» Problem:
Write out the full set of records exactly. Any pictures in them do not belong in the copy.

» Input:
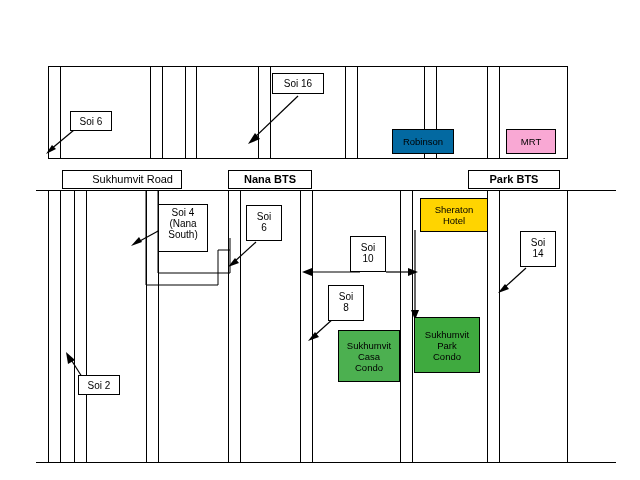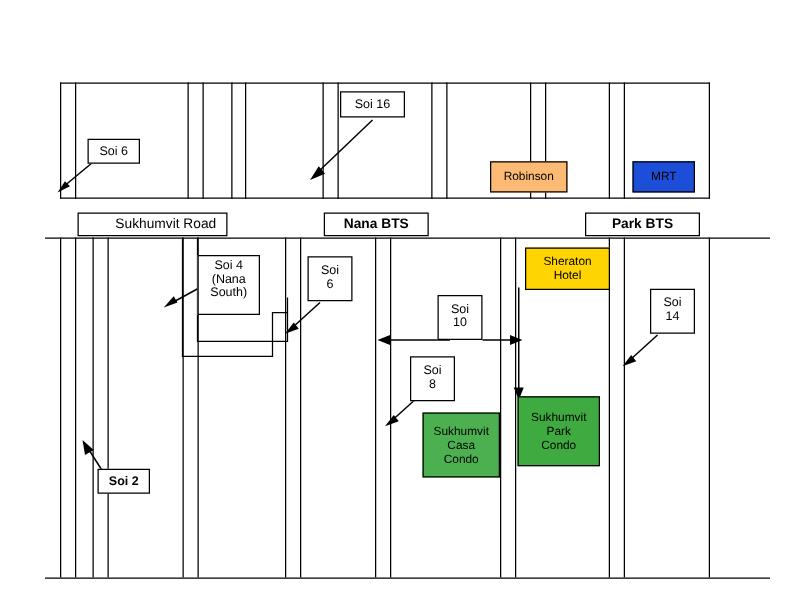"Robinson" div.block { background: #fdba74 -> #0369a1 }
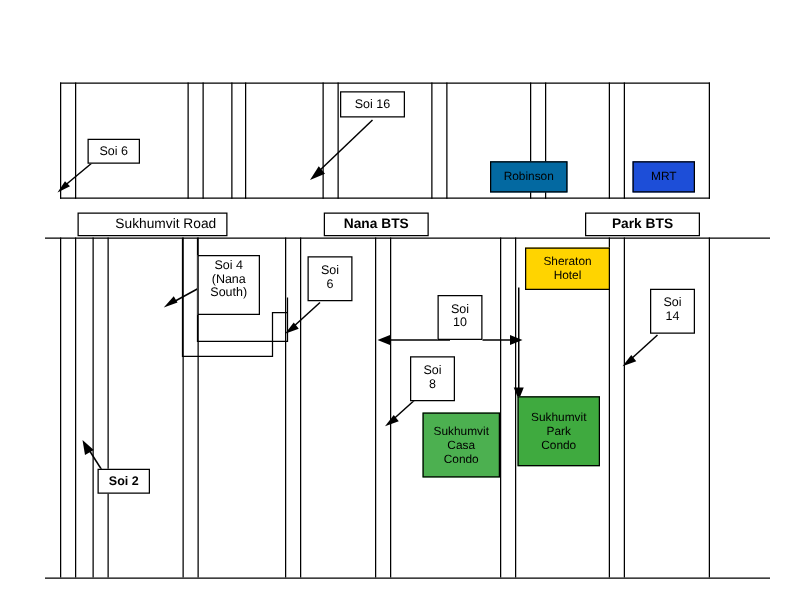"MRT" div.block { background: #1d4ed8 -> #f9a8d4 }
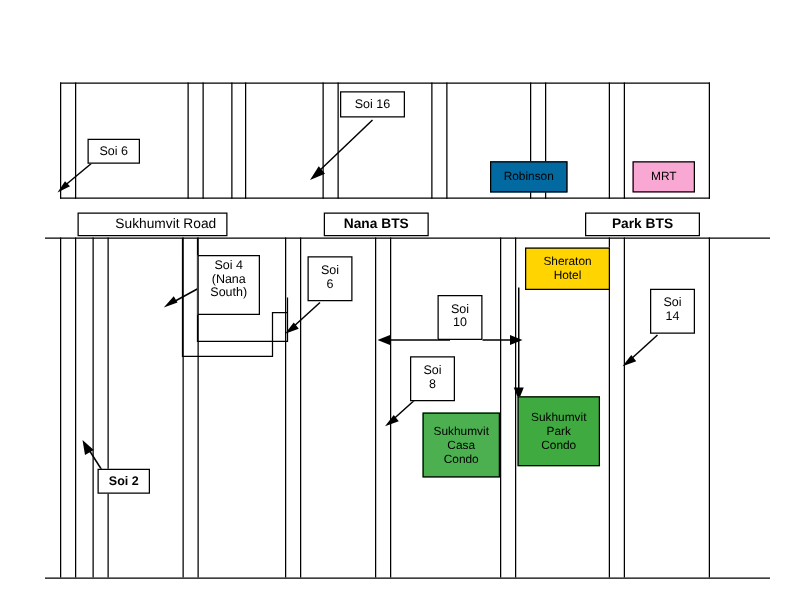"Nana BTS" div.label { margin-left: 31px -> none }
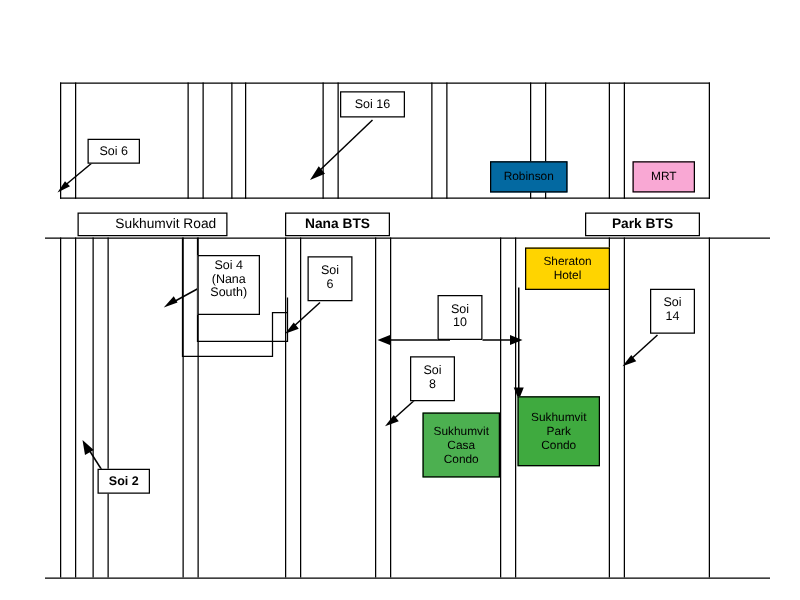"Soi 2" div.label { font-weight: bold -> none }
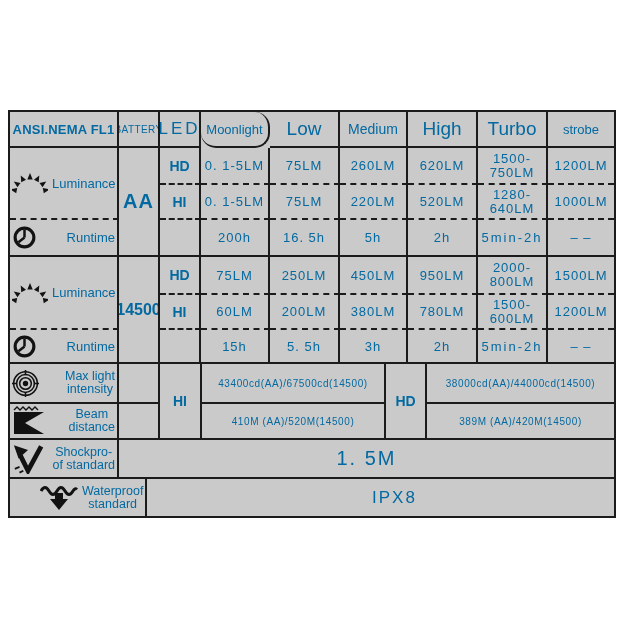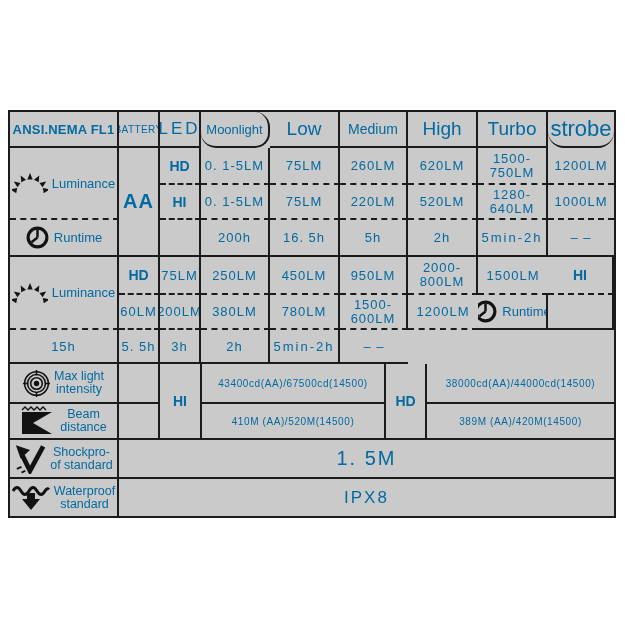"strobe" .t-strobe { border-radius: 16px -> none; font-size: 22px -> 13px }
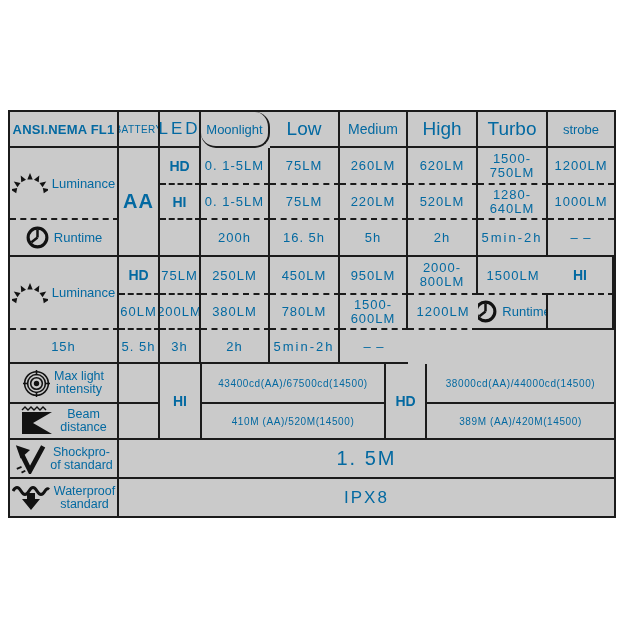"Luminance" .lab { justify-content: center -> space-between }
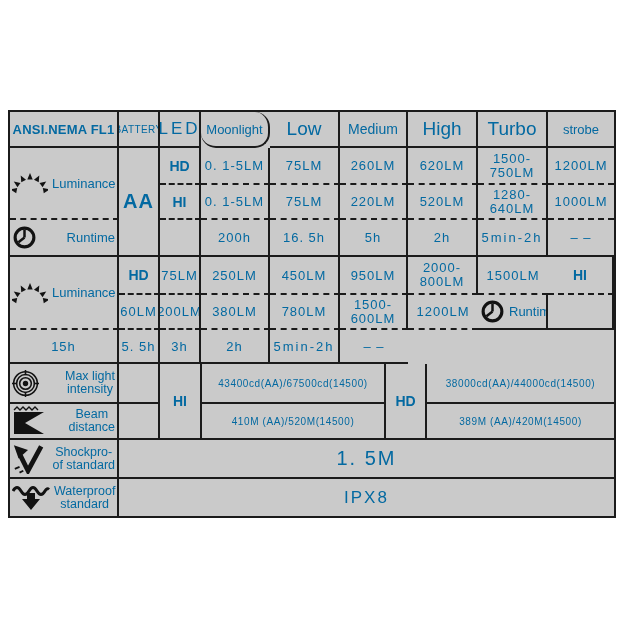"14500" div.c { html: none -> <div>14500</div> }
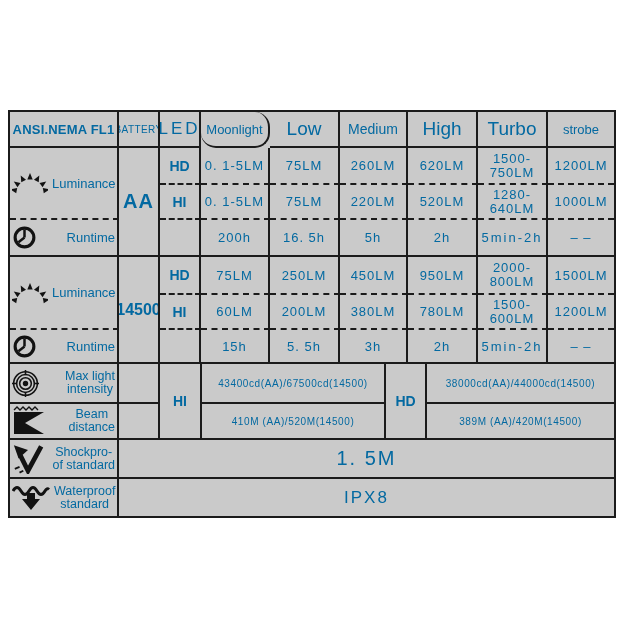"Waterproof" .gD { margin-left: none -> 28px }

» Answer to this problem:
"Robinson" div.block { background: #fdba74 -> #0369a1 }
"MRT" div.block { background: #1d4ed8 -> #f9a8d4 }
"Nana BTS" div.label { margin-left: 31px -> none }
"Soi 2" div.label { font-weight: bold -> none }
"strobe" .t-strobe { border-radius: 16px -> none; font-size: 22px -> 13px }
"Luminance" .lab { justify-content: center -> space-between }
"14500" div.c { html: none -> <div>14500</div> }
"Waterproof" .gD { margin-left: none -> 28px }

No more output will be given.